After that searing moment of clarity, the final movement felt like a great textural haze, depicting the purgatorial swamp of unburied soldiers on the battlefield. There was uncertainty here, uncharacteristically from the choir, but also a compositional ambivalence, a resistance to easy solutions, a willingness to face up to mess. And yet there was something hopeful too, a lone soprano voice, shaky but determined, rising into the stratosphere. Although Kelly writes of her “sense of inadequacy” in doing justice to the subject matter, the nuance and sensitivity of her musical treatment, and especially her assured sense of form, served to lift the work above mere memorialising.

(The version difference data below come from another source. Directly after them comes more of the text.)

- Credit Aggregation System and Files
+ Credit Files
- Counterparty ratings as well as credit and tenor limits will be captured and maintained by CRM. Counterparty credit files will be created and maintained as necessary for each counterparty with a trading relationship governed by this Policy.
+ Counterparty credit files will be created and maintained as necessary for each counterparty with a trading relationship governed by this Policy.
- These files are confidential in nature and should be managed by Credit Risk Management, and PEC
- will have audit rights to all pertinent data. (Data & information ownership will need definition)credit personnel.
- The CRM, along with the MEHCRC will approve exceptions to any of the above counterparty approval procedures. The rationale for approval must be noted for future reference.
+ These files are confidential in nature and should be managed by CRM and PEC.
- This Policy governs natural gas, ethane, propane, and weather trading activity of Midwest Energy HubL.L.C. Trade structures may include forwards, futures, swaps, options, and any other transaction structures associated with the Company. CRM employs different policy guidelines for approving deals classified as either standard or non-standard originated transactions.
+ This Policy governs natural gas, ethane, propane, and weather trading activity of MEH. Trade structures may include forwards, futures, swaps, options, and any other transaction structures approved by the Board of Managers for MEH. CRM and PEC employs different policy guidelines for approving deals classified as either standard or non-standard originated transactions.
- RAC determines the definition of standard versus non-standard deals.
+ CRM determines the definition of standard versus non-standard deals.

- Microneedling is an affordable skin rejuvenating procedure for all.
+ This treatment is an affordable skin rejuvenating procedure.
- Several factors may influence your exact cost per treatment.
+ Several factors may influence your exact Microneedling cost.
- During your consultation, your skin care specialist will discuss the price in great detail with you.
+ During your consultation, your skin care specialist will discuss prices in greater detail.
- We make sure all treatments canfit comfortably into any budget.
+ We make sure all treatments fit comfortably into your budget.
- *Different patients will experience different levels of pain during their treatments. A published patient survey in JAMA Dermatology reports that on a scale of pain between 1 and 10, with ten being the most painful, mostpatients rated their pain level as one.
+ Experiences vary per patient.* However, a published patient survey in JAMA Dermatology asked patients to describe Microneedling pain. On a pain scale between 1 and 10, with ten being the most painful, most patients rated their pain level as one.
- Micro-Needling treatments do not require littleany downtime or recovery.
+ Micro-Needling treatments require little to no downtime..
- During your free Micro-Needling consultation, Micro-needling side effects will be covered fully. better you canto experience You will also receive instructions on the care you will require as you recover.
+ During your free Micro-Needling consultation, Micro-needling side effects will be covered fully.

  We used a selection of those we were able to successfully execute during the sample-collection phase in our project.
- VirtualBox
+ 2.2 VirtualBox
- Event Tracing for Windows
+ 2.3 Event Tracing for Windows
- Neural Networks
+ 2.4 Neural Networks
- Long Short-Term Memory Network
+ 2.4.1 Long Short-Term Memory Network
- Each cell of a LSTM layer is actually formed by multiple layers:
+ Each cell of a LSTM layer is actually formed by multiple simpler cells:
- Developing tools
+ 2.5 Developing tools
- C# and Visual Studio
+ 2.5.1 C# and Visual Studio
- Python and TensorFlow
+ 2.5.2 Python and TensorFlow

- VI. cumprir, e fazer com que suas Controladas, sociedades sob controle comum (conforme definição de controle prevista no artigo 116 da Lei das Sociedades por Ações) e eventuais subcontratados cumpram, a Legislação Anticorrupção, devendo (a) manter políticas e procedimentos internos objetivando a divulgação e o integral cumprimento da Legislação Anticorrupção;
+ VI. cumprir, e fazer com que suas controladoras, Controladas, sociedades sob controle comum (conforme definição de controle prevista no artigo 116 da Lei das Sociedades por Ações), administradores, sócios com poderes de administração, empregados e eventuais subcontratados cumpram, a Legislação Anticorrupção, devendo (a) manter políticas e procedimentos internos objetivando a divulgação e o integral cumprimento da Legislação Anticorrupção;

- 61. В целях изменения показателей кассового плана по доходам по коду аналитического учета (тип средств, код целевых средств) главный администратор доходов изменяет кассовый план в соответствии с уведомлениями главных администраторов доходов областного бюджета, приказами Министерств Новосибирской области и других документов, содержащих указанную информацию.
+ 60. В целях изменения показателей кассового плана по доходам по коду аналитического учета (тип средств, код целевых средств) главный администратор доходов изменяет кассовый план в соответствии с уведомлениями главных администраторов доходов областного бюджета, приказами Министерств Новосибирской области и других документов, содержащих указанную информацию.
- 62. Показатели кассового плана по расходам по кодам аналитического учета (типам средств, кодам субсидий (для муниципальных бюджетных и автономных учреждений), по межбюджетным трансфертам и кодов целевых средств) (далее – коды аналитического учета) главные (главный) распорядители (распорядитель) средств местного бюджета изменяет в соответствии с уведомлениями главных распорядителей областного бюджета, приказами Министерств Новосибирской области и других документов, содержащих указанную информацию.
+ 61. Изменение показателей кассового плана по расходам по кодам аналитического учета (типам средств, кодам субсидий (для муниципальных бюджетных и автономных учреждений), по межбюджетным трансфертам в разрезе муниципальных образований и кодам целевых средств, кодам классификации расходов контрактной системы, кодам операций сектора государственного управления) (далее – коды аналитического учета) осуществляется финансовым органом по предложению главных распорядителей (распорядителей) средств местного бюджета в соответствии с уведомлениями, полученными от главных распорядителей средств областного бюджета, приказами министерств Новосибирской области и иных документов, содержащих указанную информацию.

Karen Grylls has long been a champion of New Zealand music, and particularly those composers who are not considered primarily “choral composers” – Ross Harris, Eve de Castro-Robinson, Leonie Holmes. The commissioning of challenging new work is essential in a genre that can at times feel safely, beautifully two-dimensional, and The Unusual Silence is a commission Grylls and Voices New Zealand can be thoroughly proud of.

The concert ended with a tribute to the late Peter Godfrey, who had died earlier in the week aged 95: a movement from Jenny McLeod’s Childhood, There’s a Time to Live. ‘Prof’ Godfrey was hugely influential in the New Zealand choral community, and our wider music scene; the standard of our choirs today can largely be attributed to the tireless work of luminaries like him and like Karen Grylls. It’s remarkable that with so little public funding Voices New Zealand continues to produce work at such a high level.